1) Survey Your Customers and Prospects. Conducting surveys today is easier an ever. There are so many inexpensive – even free! – tools out there. Use them to find out what keeps your customers awake. When you have that intelligence you will be miles ahead of your competitors.
I have even taken this concept one step further. When I was president of a large financial newsletter publisher, not only did I survey my customers, I called a friend at our largest competitor, told her what I was doing, and asked that she send the same survey to her customers. She did and we compared the data.
2) Understand the Current Events That Affect Your Market. Most people think that reading or watching the news via mainstream publications and channels is enough. Take it one step further. You know the survey we just talked about? One of the questions on that survey should ask what your customers and prospects read, listen to, and watch to get their news. Once you have that information, make it a HABIT to watch, listen to, and read the same things as your community members. This will help you get inside their heads.

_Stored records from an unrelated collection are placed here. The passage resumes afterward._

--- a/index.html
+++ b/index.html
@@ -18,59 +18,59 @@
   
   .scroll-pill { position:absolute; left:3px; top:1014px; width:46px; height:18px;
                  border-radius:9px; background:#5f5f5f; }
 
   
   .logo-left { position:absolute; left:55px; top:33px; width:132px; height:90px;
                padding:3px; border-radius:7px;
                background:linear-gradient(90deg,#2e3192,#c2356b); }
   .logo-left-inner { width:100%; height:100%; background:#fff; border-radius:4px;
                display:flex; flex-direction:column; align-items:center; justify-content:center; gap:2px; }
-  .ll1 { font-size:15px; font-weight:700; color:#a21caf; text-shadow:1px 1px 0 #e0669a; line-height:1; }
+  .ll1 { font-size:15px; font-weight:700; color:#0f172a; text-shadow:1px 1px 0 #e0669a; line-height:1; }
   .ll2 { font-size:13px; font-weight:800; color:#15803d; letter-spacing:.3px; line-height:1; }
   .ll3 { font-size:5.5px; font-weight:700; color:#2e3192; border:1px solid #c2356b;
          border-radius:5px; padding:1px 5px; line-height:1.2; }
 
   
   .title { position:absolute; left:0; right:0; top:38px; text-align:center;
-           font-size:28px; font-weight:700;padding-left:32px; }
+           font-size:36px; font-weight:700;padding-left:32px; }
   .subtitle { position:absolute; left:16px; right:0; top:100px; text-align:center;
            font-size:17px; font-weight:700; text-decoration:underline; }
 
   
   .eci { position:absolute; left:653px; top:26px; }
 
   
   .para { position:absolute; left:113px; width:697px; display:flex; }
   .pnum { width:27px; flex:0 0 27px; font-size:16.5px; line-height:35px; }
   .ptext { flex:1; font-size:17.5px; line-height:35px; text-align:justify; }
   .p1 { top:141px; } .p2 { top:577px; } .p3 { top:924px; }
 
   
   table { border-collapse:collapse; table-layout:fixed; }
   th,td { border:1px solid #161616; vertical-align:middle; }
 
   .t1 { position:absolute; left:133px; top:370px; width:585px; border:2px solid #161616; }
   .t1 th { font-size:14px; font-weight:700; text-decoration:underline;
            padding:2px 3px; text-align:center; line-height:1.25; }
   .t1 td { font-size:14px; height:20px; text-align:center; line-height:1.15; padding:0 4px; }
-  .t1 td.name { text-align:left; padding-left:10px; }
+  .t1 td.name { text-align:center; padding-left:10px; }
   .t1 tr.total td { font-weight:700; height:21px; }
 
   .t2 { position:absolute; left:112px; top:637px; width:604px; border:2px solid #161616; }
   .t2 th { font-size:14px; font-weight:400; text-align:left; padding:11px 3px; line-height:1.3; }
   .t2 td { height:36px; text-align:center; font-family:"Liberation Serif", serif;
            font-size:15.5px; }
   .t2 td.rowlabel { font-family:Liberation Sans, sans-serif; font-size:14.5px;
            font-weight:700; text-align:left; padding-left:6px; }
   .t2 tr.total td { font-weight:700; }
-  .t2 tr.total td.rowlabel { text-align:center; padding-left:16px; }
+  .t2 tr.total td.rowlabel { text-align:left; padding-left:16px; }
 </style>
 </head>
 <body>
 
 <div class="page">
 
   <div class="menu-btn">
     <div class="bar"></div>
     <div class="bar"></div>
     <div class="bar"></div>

3) Put Together an Idea Team. Copy should NEVER be written in a vacuum. For every new sales promotion, form a team that includes at least four people: the copywriter, the editor or guru of the product, a marketer, and a customer satisfaction person. If you are just starting out, ask your friendly colleagues to be on the “team.”
4) Brainstorm. Set a time to get your entire Idea Team together in a room or on a phone call without interruption. Start by going though the surveys and talking about what’s going on in the world that affects your customers and prospects. Do not leave that session until you have a “big idea” for the promotion and an idea of what the headline looks like. Within 48 hours of that session, the copywriter should come back with a headline and lead (2 to 3 pages of copy).

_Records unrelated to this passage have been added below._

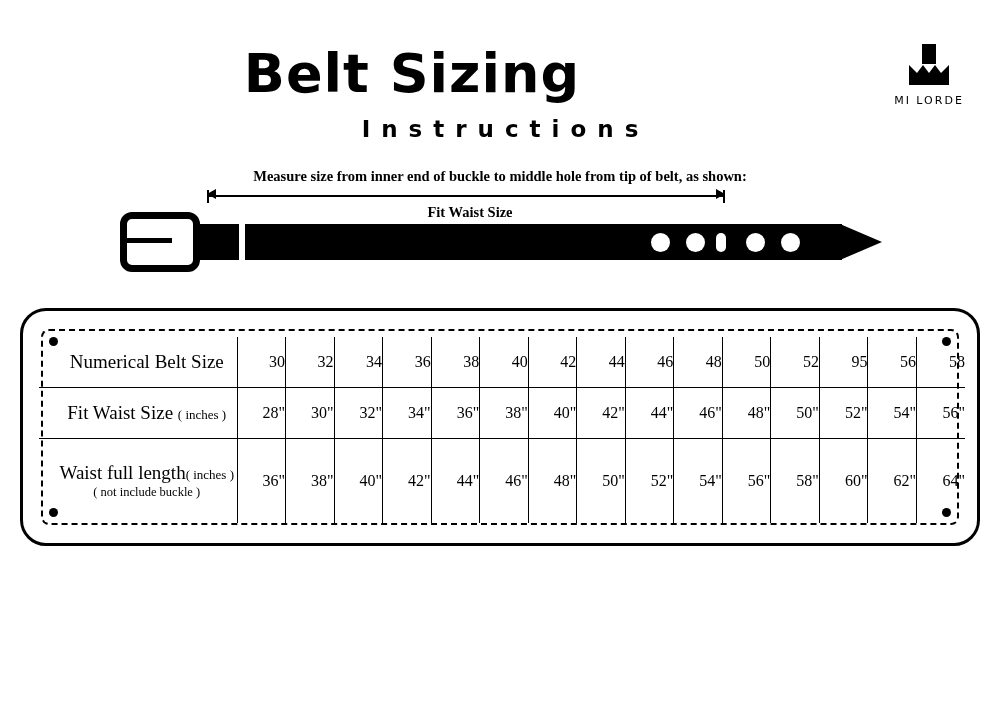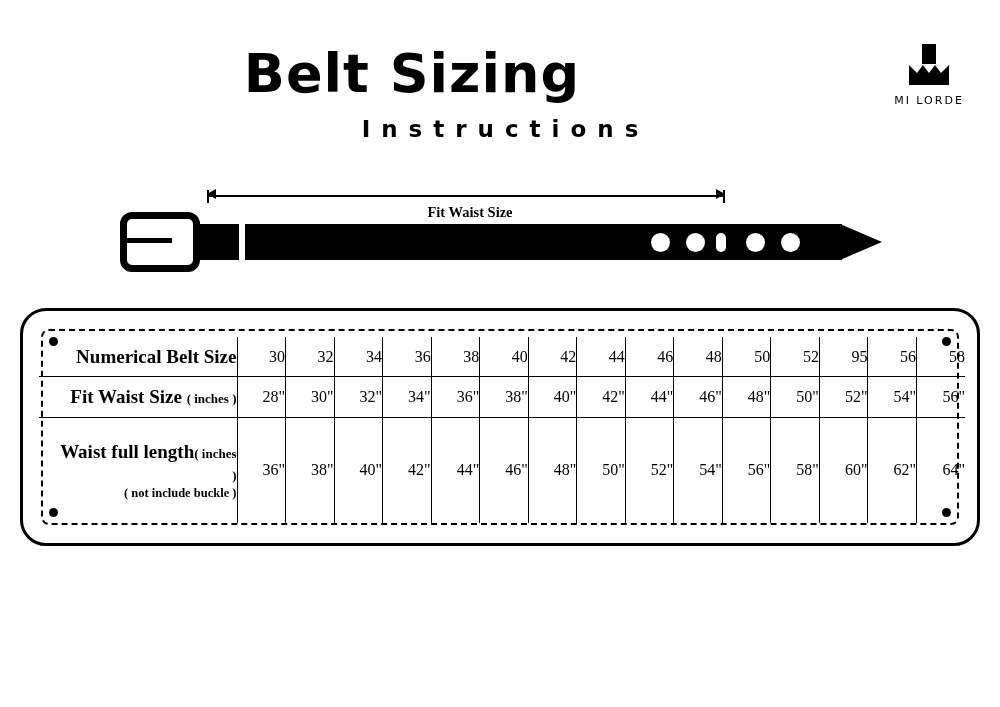--- a/index.html
+++ b/index.html
@@ -234,26 +234,25 @@
     vertical-align: middle;
     font-size: 16px;
     font-family: "Liberation Serif", serif;
     border-right: 1.5px solid #000;
     border-bottom: 1.5px solid #000;
     padding: 0;
   }
   table.size-table tr:last-child td { border-bottom: none; }
   table.size-table td:last-child { border-right: none; }
   table.size-table td.row-head {
-    text-align: right;
+    text-align: center;
     padding-left: 18px;
     font-size: 19px;
     width: 198px;
     line-height: 1.15;
-    font-weight: bold;
   }
   .unit {
     font-size: 13px;
   }
   .sub-note {
     display: block;
     font-size: 12.5px;
     margin-top: 1px;
   }
 </style>
@@ -268,20 +267,21 @@
     <div class="logo-bar"></div>
     <svg class="logo-crown" viewBox="0 0 40 20" xmlns="http://www.w3.org/2000/svg" aria-hidden="true">
       <polygon points="0,0 0,20 40,20 40,0 32,8 26,0 20,8 14,0 8,8" fill="#000"></polygon>
     </svg>
   </div>
   <div class="logo-text">MI LORDE</div>
 </div>
 
 <div class="diagram">
 
+  <div class="measure-caption">Measure size from inner end of  buckle to middle hole from tip of  belt, as shown:</div>
   <div class="fit-caption">Fit Waist Size</div>
 
   <div class="arrow-line"></div>
   <div class="arrow-cap" style="left:207px;"></div>
   <div class="arrow-cap" style="left:723px;"></div>
   <div class="arrow-head" style="left:207px; border-right:9px solid #000;"></div>
   <div class="arrow-head" style="left:716px; border-left:9px solid #000;"></div>
 
   <div class="belt-strap-left"></div>
   <div class="belt-body"></div>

5) Peer Review the Copy. Once copy or content comes in the door, gather your Idea Team and go through it. Have everyone make suggestions for how to make the copy stronger based on what you know about your community’s needs.
When you follow these easy steps, you are on your way to learning the best way to communicate with your community and help improve its members’ lives. When you learn these things, your company will grow.
When you swipe, you are a hamster on wheel – always scurrying for the next morsel to sock away, but never getting anywhere.
Learn how to generate your own ideas, and anything you write will be much stronger that what you can steal. As a result, your community members will reward you with their loyalty, their respect, and their dollars.